What Does This Have to do with The Cloud?
OK, if you are still with me I appreciate it. I know this has gotten long, and I haven’t even touched on the cloud yet. I will make this brief. I pointed out two types of concerns in my post on PLM and the cloud. One set of concerns was corporate, the other was performance for the user. Let’s relate the concepts above to the real-time performance of an engineer. A lot of the buzz around CAD in the cloud has discussed the challenge of rendering graphics rapidly and getting them back to the engineer. That is a big concern, and I have seen in posts like Josh Ming’s post on SolidSmack about SolidWorks on the cloud that progress is being made.

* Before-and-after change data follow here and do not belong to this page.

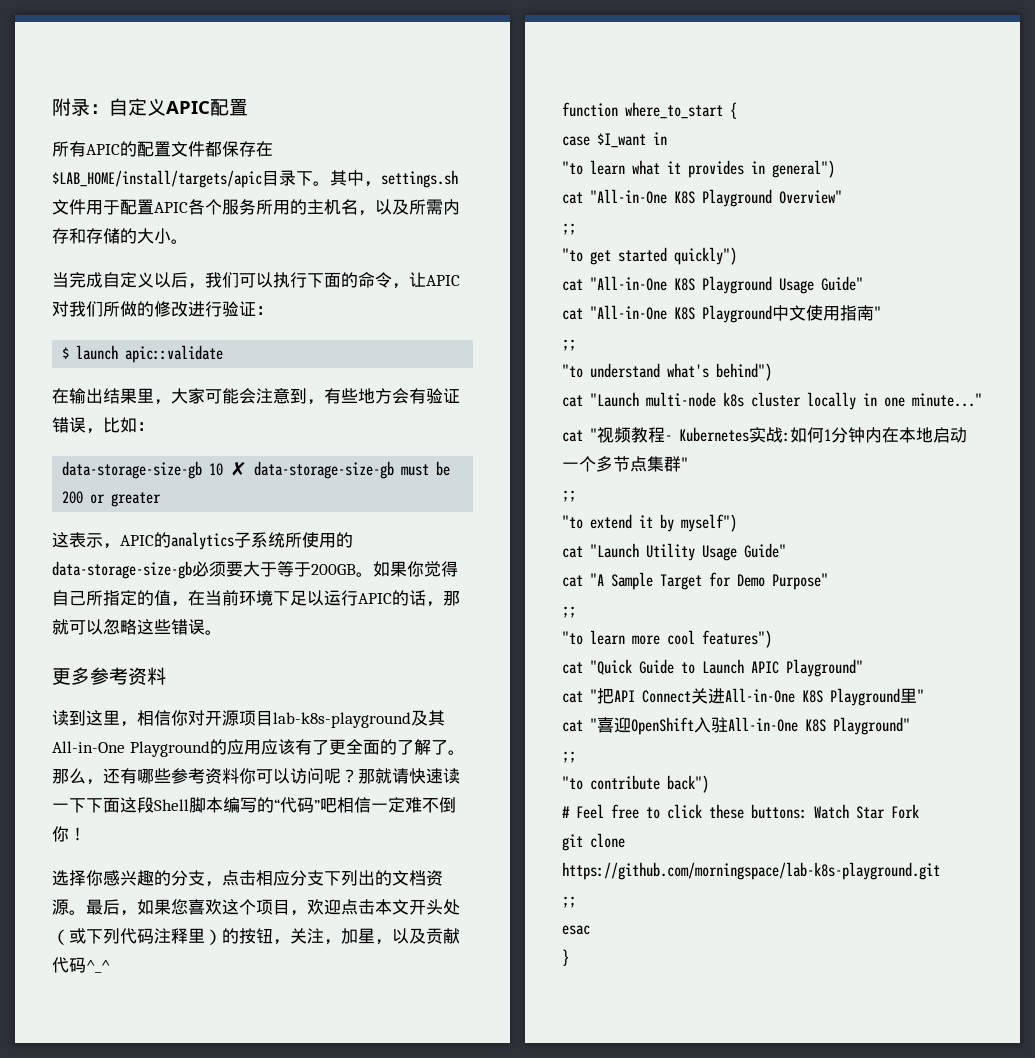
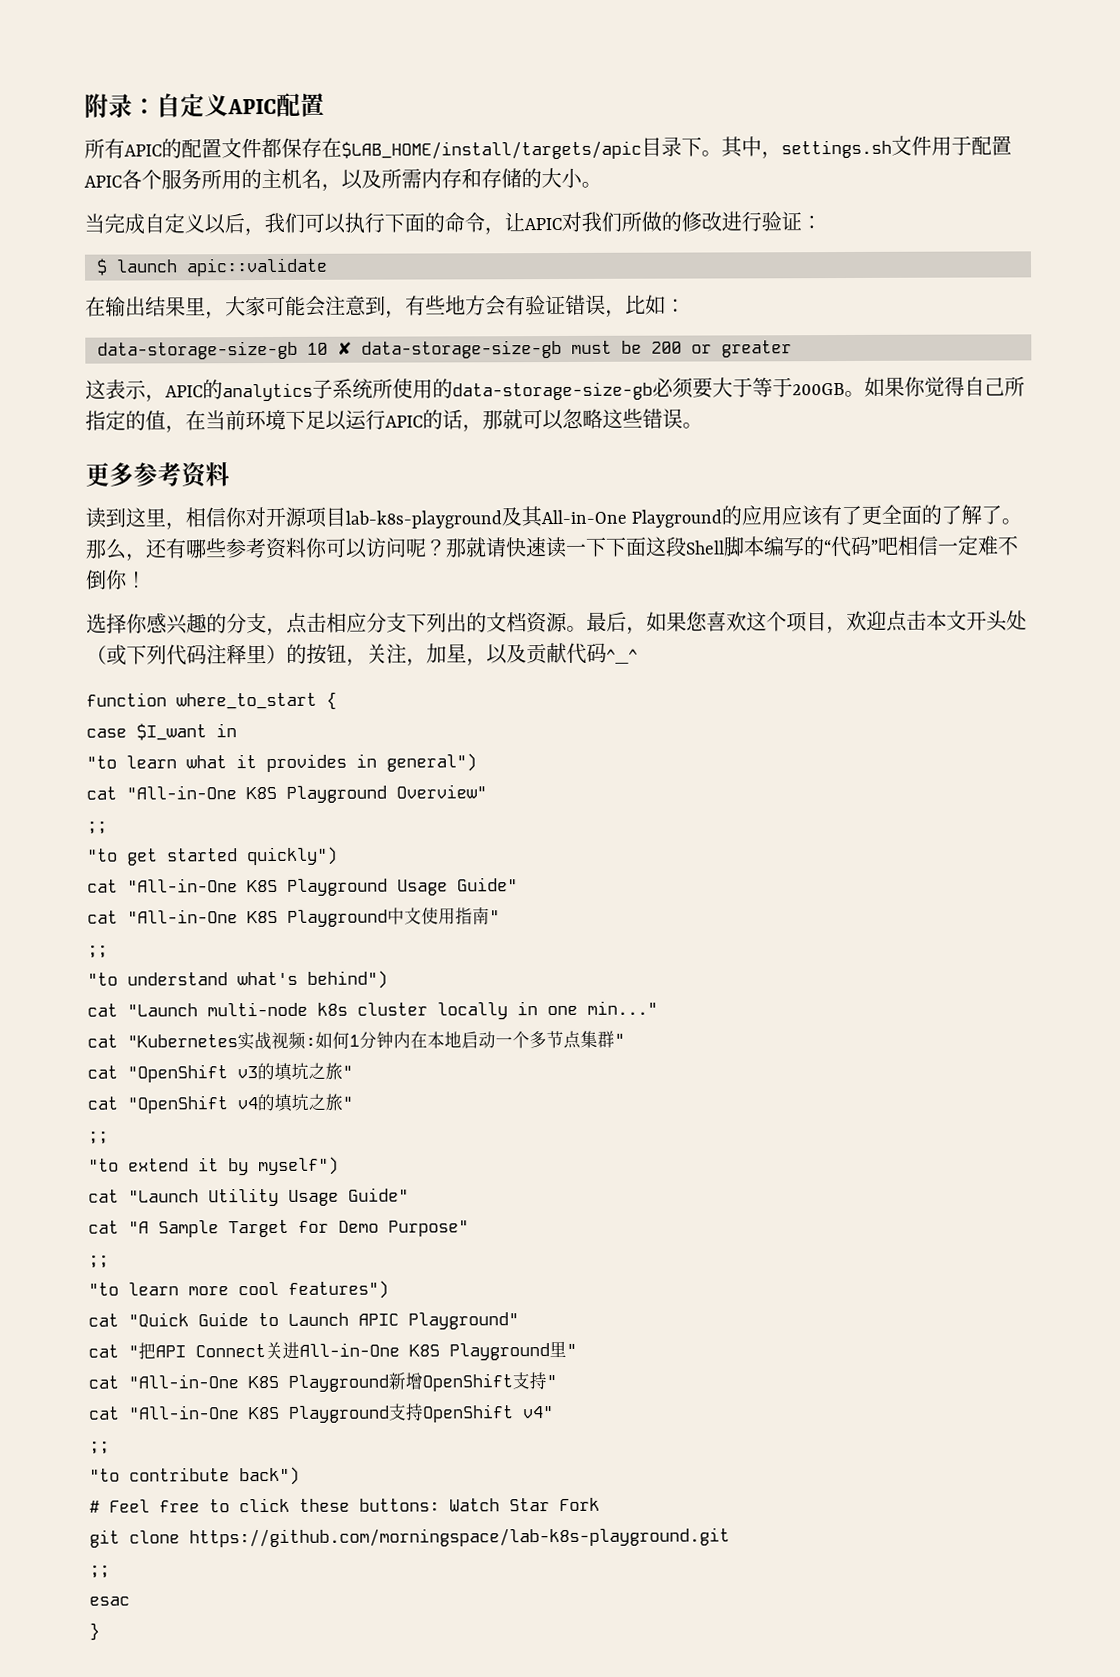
- cat "Launch multi-node k8s cluster locally in one minute..."
- cat "视频教程- Kubernetes实战:如何1分钟内在本地启动一个多节点集群"
+ cat "Launch multi-node k8s cluster locally in one min..."
+ cat "Kubernetes实战视频:如何1分钟内在本地启动一个多节点集群"
+ cat "OpenShift v3的填坑之旅"
+ cat "OpenShift v4的填坑之旅"
- cat "喜迎OpenShift入驻All-in-One K8S Playground"
+ cat "All-in-One K8S Playground新增OpenShift支持"
+ cat "All-in-One K8S Playground支持OpenShift v4"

But what about input performance? If the goal is to make the human-machine interface as efficient as possible and not distract the engineer from innovating, there can’t be a lag between action and reaction. Part of that lag time is computing/rendering responses. The other is capturing what they are doing. This is where I get concerned about lag times in the cloud. Maybe I need to look back at my son’s Xbox experience and just get over it? But I still have a lingering concern about maintaining real-time user-machine interfaces through the Cloud. I know a lot can be done client-side on the PC or workstation, but I still have to wonder if we are heading the right direction for the real design jocks. Maybe it is too much to ask engineers to learn that level of interaction with their systems, but won’t the Xbox-controller-wielding generation expect that, and won’t it be intuitive to them? If X-A-B-Y-LR-LR-X means pass the football in their game, why couldn’t they learn that means create a thumbnail of my 3D model and check it into the PLM system? Then, I am confident that powerful computing infrastructure (in the cloud or elsewhere) can execute on that.
Implications for Manufacturers
I realize that I may not have given you much that is actionable today, so I will leave you with a thought or two to ponder. All of the new UI ideas are cool, and there are huge benefits for companies to move applications to the cloud. But try before you buy. In your environment. With your infrastructure. And your people. And keep the capabilities of bright, highly talented, gaming savvy, trained, dedicated engineers in mind as you evaluate future user interfaces. Multitouch will have great uses in engineering software, and cloud computing has great promise. But let’s be careful what we ask for so we don’t hamper our future innovators. And for goodness sake, let’s make sure we don’t make them put their hands on the screen unless it is really helping them do something more natural (like sketching) that they can’t do better with an Xbox controller.
So those are my (somewhat random) thoughts, I hope you found them interesting. Do you agree? I didn’t, if you did let us know about it.